** Opening Entries supplied block **

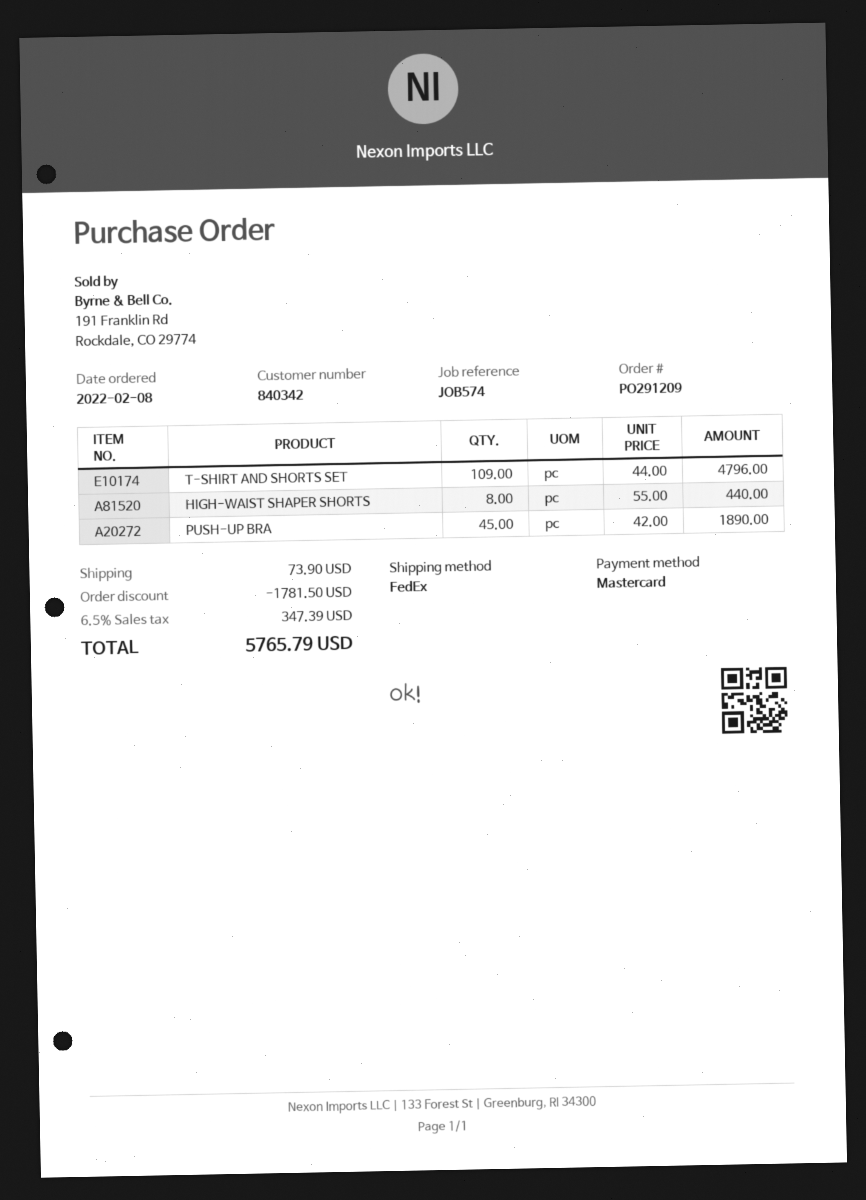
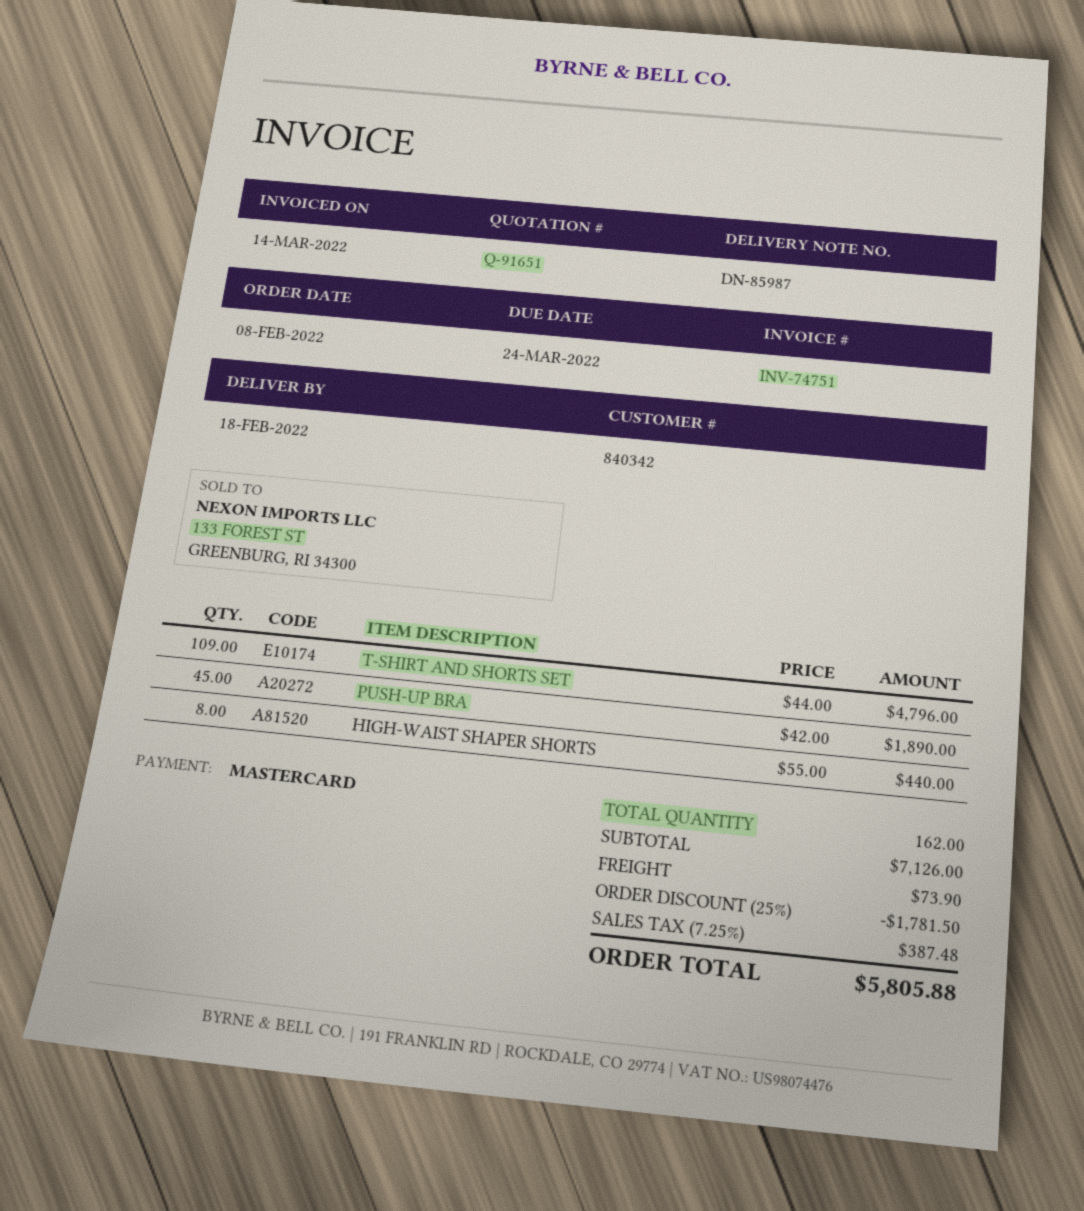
tax: 6.5% = 347.39 -> 7.25% = 387.48
total: 5765.79 -> 5805.88

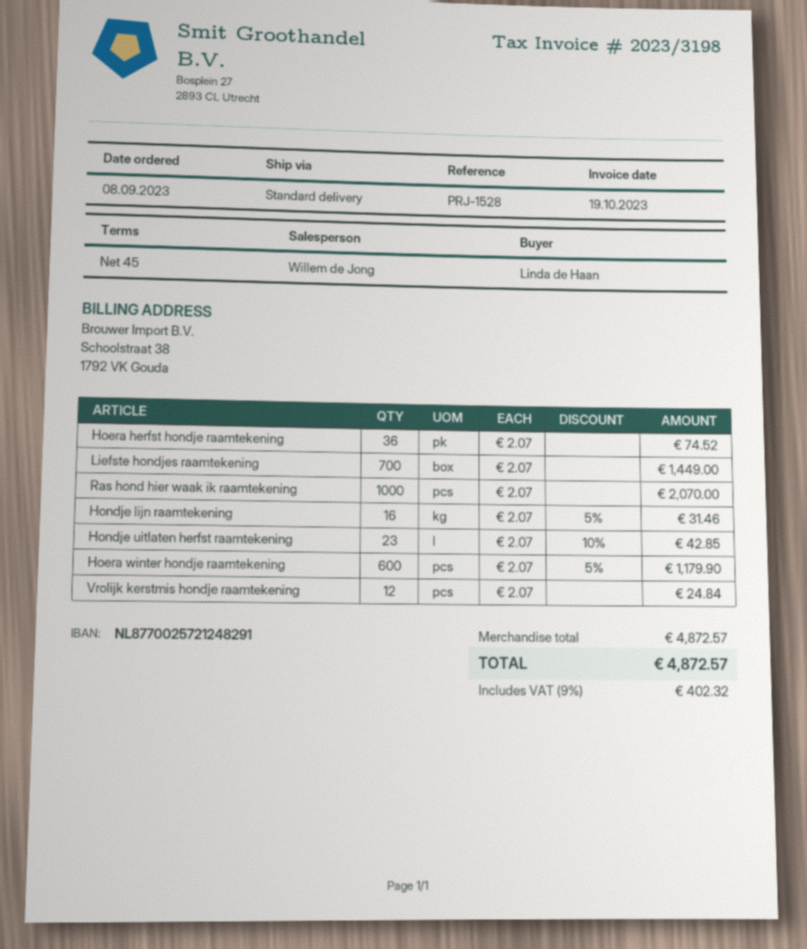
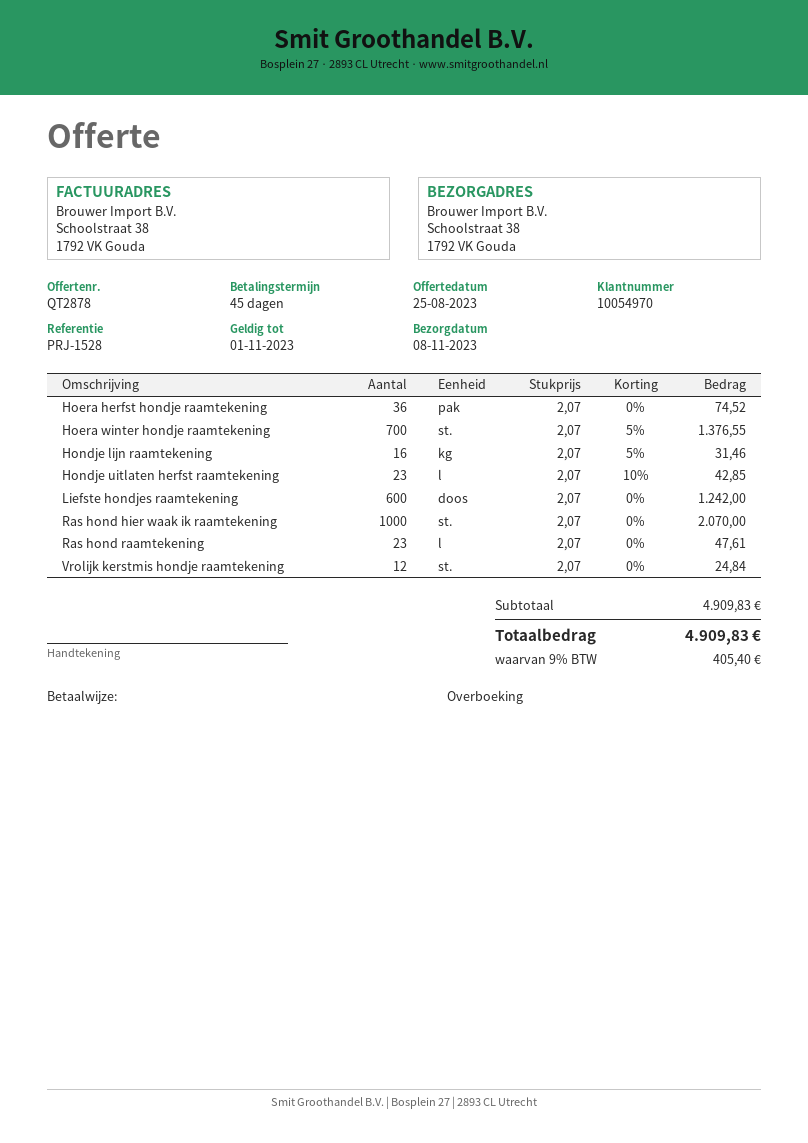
Liefste hondjes raamtekening: 700 x 2.07 = 1449.00 -> 600 x 2.07 = 1242.00
Hoera winter hondje raamtekening: 600 x 2.07 - 5% = 1179.90 -> 700 x 2.07 - 5% = 1376.55
Ras hond raamtekening: none -> 23 x 2.07 = 47.61
subtotal: 4872.57 -> 4909.83
tax: 9% = 402.32 -> 9% = 405.40
total: 4872.57 -> 4909.83

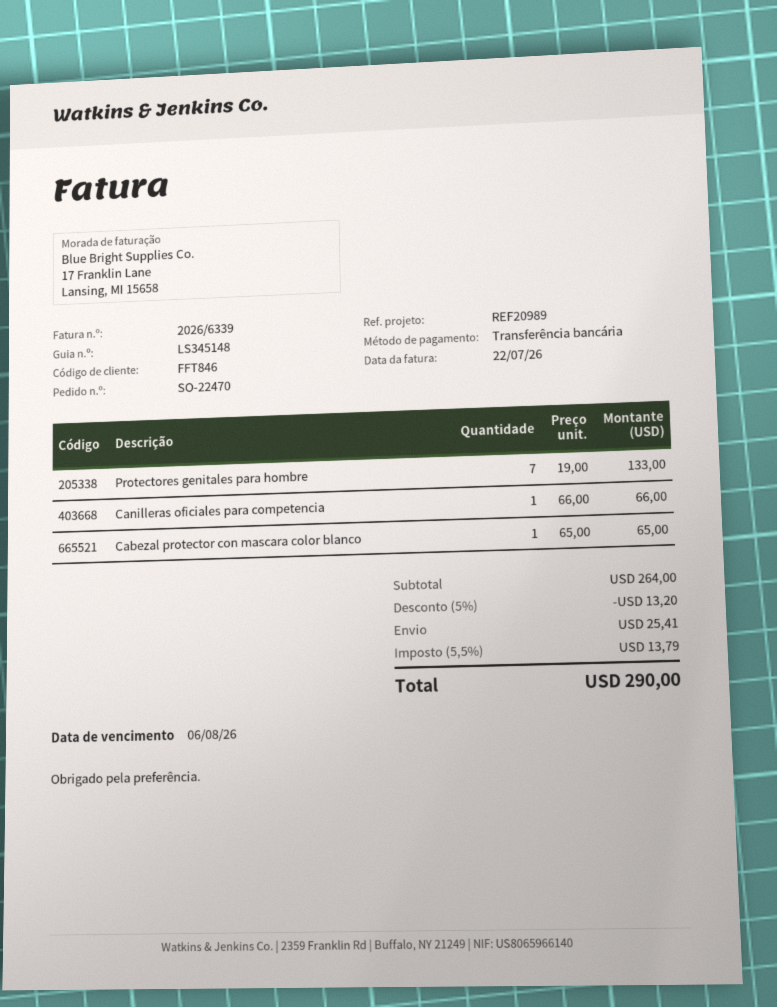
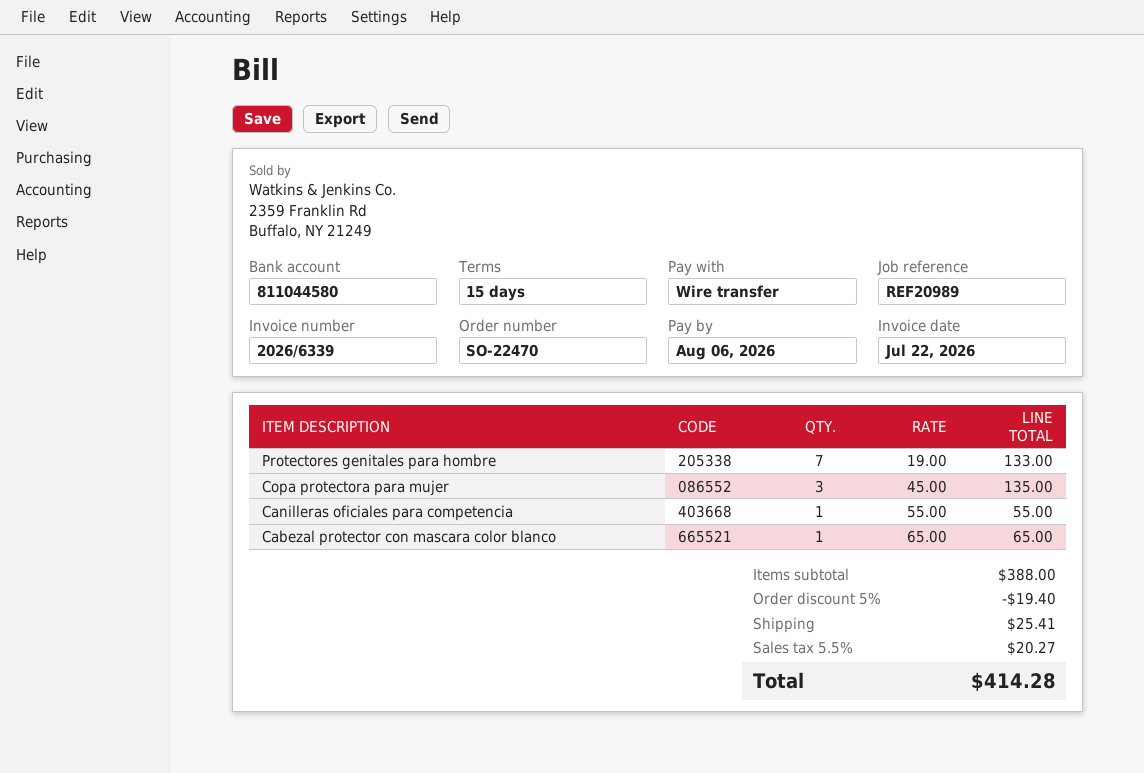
Canilleras oficiales para competencia: 1 x 66.00 = 66.00 -> 1 x 55.00 = 55.00
Copa protectora para mujer: none -> 3 x 45.00 = 135.00
subtotal: 264.00 -> 388.00
discount: 5% = 13.20 -> 5% = 19.40
tax: 5.5% = 13.79 -> 5.5% = 20.27
total: 290.00 -> 414.28

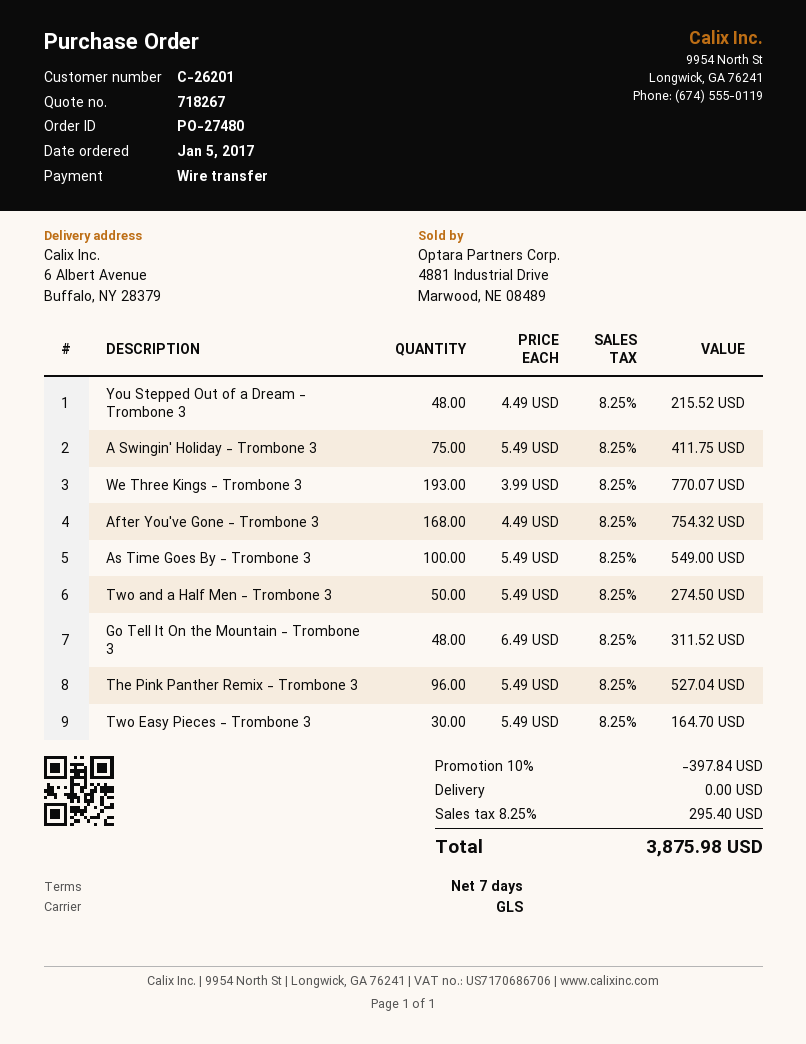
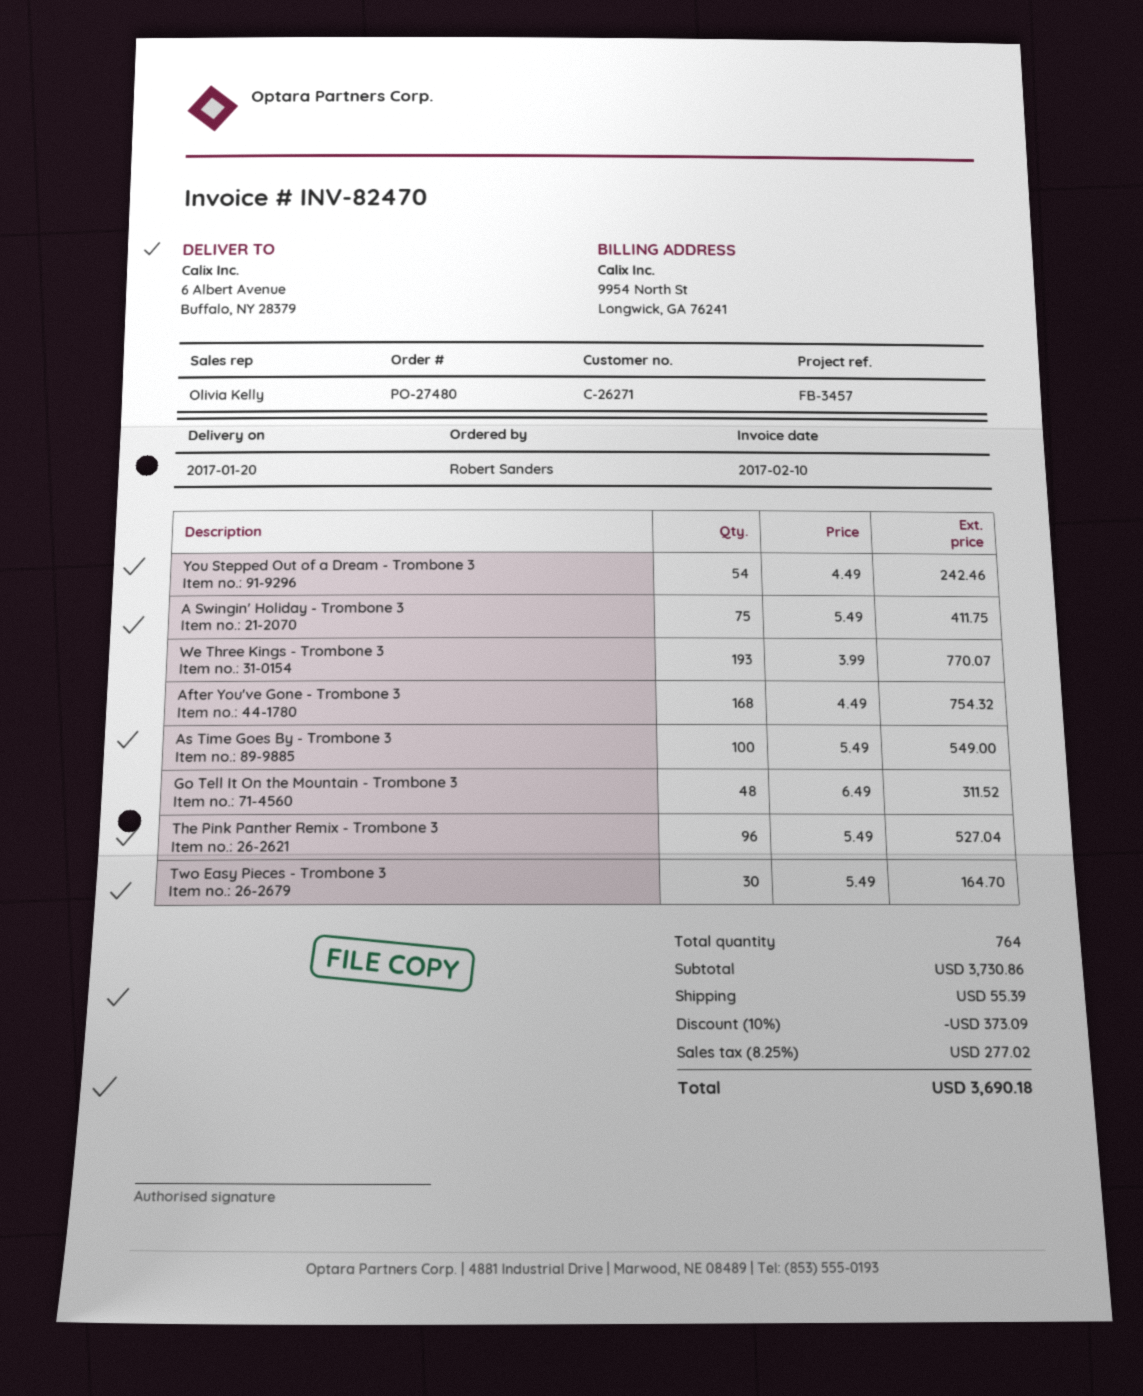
customer number: C-26201 -> C-26271
You Stepped Out of a Dream - Trombone 3: 48 x 4.49 = 215.52 -> 54 x 4.49 = 242.46
Two and a Half Men - Trombone 3: 50 x 5.49 = 274.50 -> none
discount: 10% = 397.84 -> 10% = 373.09
shipping: 0.00 -> 55.39
tax: 8.25% = 295.40 -> 8.25% = 277.02
total: 3875.98 -> 3690.18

** Closing Entries supplied block **

Your response must consist of the lines from the beginning of the data through the line containing "subtotal: 4872.57 -> 4909.83", transcribed exactly, with no pictures.

tax: 6.5% = 347.39 -> 7.25% = 387.48
total: 5765.79 -> 5805.88

Liefste hondjes raamtekening: 700 x 2.07 = 1449.00 -> 600 x 2.07 = 1242.00
Hoera winter hondje raamtekening: 600 x 2.07 - 5% = 1179.90 -> 700 x 2.07 - 5% = 1376.55
Ras hond raamtekening: none -> 23 x 2.07 = 47.61
subtotal: 4872.57 -> 4909.83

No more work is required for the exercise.